Se muito do cinema é constituído
sobre a música ou em parceria com ela, o mestre da nouvelle vague a suprimia.
Seu cinema é centrado nos
diálogos.
No entanto, tampouco as palavras
são o ponto máximo de sua busca. Os diálogos são, no fundo, um veículo para
Rohmer nos levar ao que mais lhe interessa: os pensamentos, o mundo interno de
seus personagens.
As palavras, como sempre, dizem
pouco. O silêncio de seus cenários (povoados pela paisagem sonora) deixa campo
aberto para a expressão daquilo que as palavras não conseguem penetrar: o
interior dos indivíduos, de seus personagens com suas idiossincrasias,
“estranhas” e cativantes.
Não por menos, apesar da
verborragia colocada em primeiro plano em seus filmes, o que conta mesmo, no
decorrer de suas histórias, é o indizível. Seus personagens falam, falam,
falam, racionalizam, defendem posições ao longo de longas cenas, mas, em um
momento, de repente, em meio a algum pensamento ou conflito interno não
completamente exteriorizado, os rumos das histórias mudam por alguma
circunstância do acaso...e lá se vai toda a verborragia por água abaixo, seus
personagens assumem rumos inesperados e seguem suas vidas, deixando para trás
qualquer expectativa de coerência racionalizante que nossos ímpetos
moralizantes possam ter alimentado.
O silêncio seria uma estratégia
para enfatizar o mundo interior de tais personagens?
O elemento surpresa é um fator
importante nas histórias de Rohmer, portanto, a ausência de música
extradiegética intensifica a surpresa.
Rohmer enfatiza a vida interior
de cada personagem, seus desencontros, suas idiossincrasias, suas esquisitices,
suas contradições, súbitas tomadas de decisões.
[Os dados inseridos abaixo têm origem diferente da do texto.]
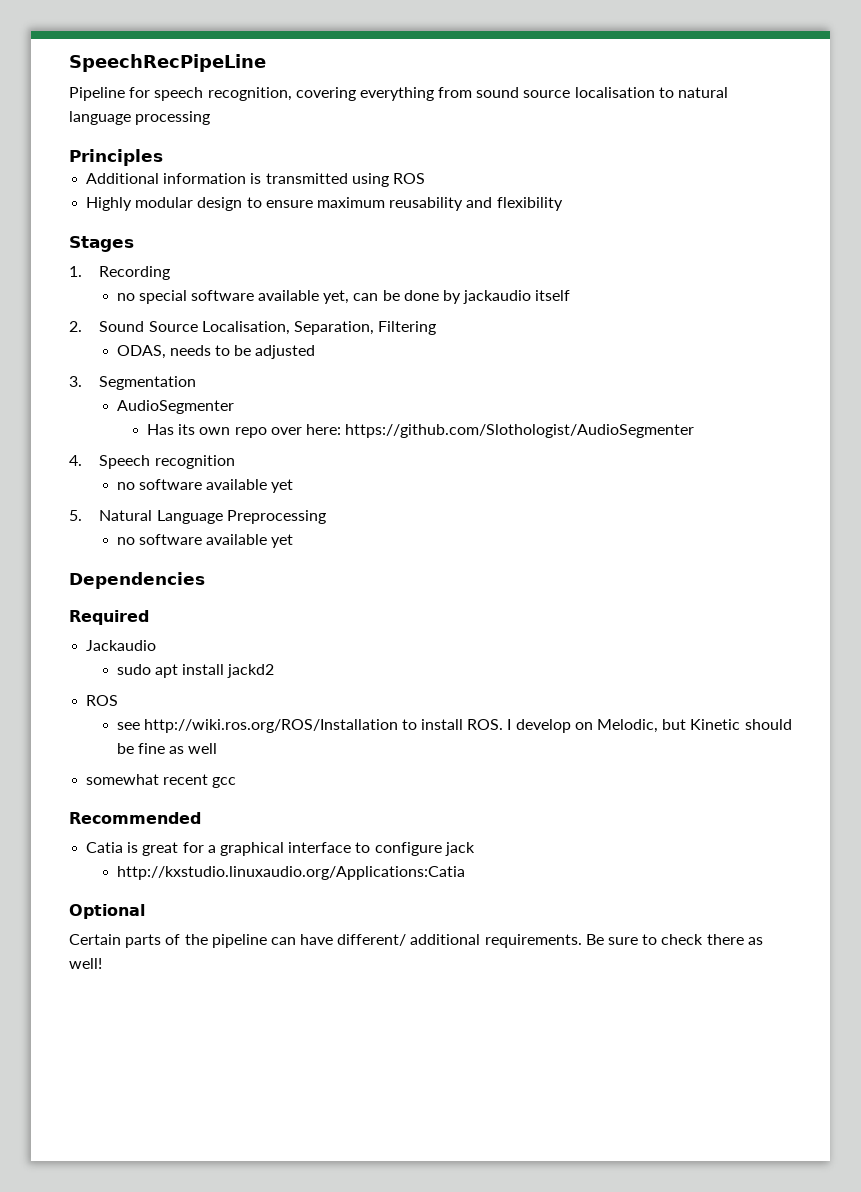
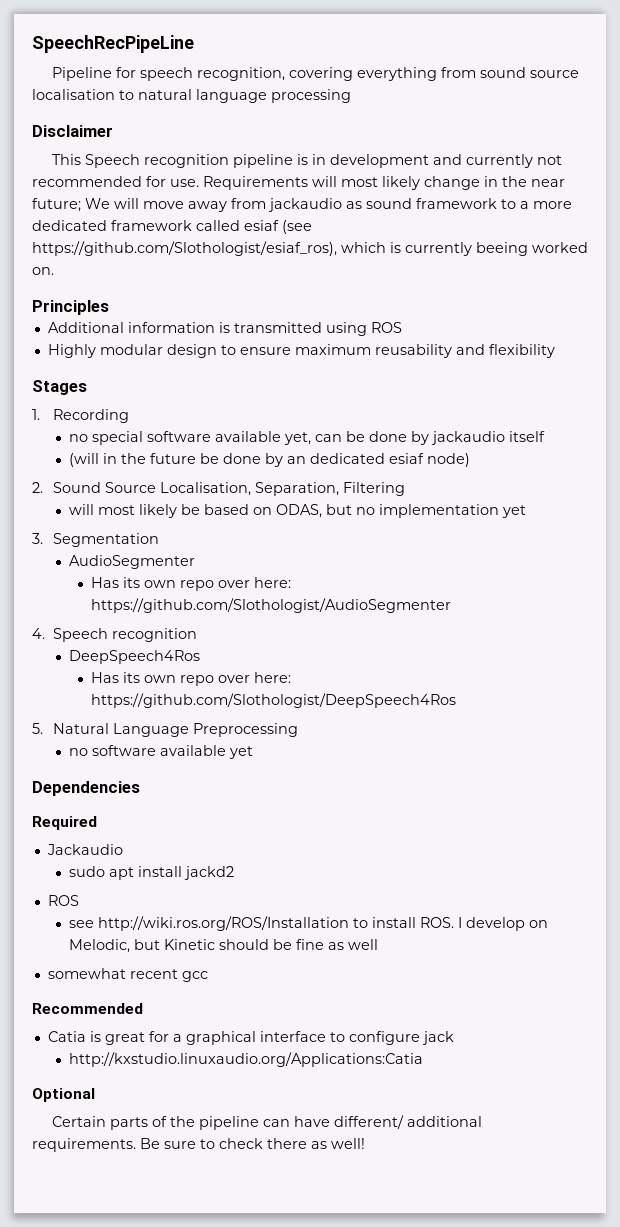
+ Disclaimer
+ This Speech recognition pipeline is in development and currently not recommended for use. Requirements will most likely change in the near future; We will move away from jackaudio as sound framework to a more dedicated framework called esiaf (see https://github.com/Slothologist/esiaf_ros), which is currently beeing worked on.
+ (will in the future be done by an dedicated esiaf node)
- ODAS, needs to be adjusted
+ will most likely be based on ODAS, but no implementation yet
  4. Speech recognition
- no software available yet
+ DeepSpeech4Ros
+ Has its own repo over here: https://github.com/Slothologist/DeepSpeech4Ros

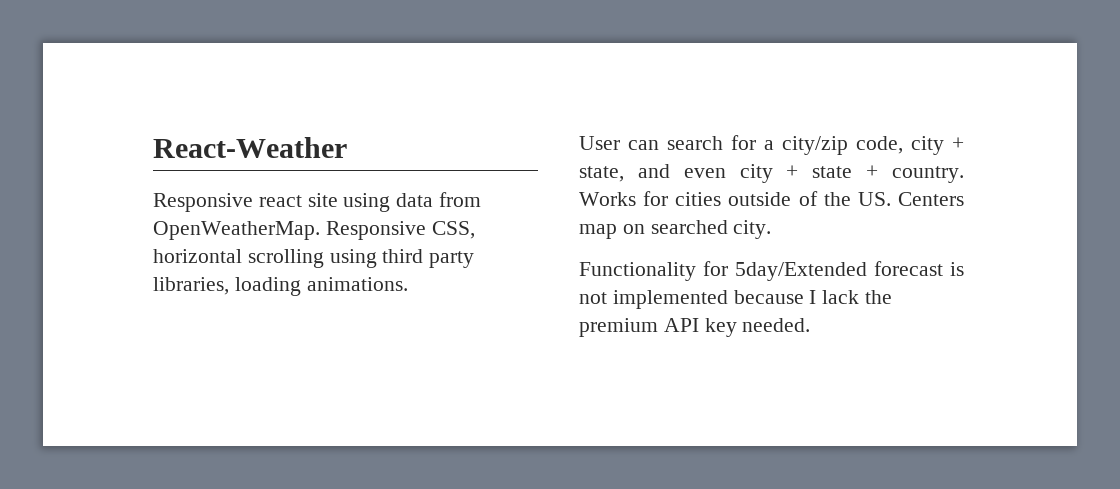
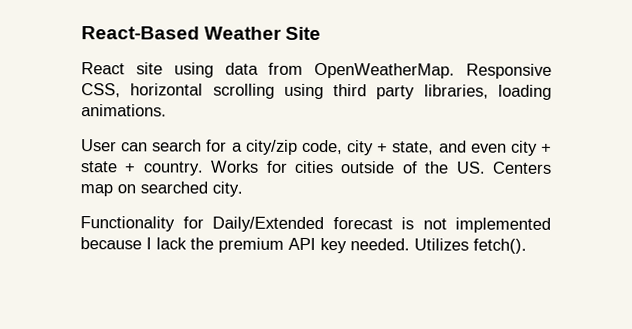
- React-Weather
- Responsive react site using data from OpenWeatherMap.
+ React-Based Weather Site
+ React site using data from OpenWeatherMap.
- Functionality for 5day/Extended forecast is not implemented because I lack the premium API key needed.
+ Functionality for Daily/Extended forecast is not implemented because I lack the premium API key needed.
+ Utilizes fetch().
Por isto opta por não colocar
sons “externos”, como música, trilha sonora, etc. Seus filmes são povoados quase
que apenas pela paisagem sonora dos ambientes que filma.
É o mundo interior
(dos personagens e, por extensão, do cenário em que vivem) que deve falar, não
o exterior
A música tem um poder maior que o
texto para compor, sugerir e demarcar estados psicológicos. Enquanto a palavra
tende a ter significados mais restritos – ainda que a literatura, como arte,
amplie ao máximo esses limites –, a música é, por excelência, polissêmica. A
linguagem musical não é unívoca. Mesmo que existam sólidas associações
culturalmente produzidas relacionando certos sons, timbres e melodias a significados
específicos, ainda assim, essas associações não podem se comparar ao universo
altamente codificado da língua e suas palavras com sentidos fortemente
redutores.
Portanto, não é de se estranhar
que uma obra como a de Rohmer – na qual encontramos histórias com personagens
que sempre guardam algum mistério, personagens “em aberto”, prontos para seguir
trilhas de algum acaso que, repentinamente, mude os rumos de uma história
aparentemente já traçada – não traga a música para dentro da cena (a parte algumas
raras exceções), permitindo sua ocorrência, quando muito, apenas de forma (intra)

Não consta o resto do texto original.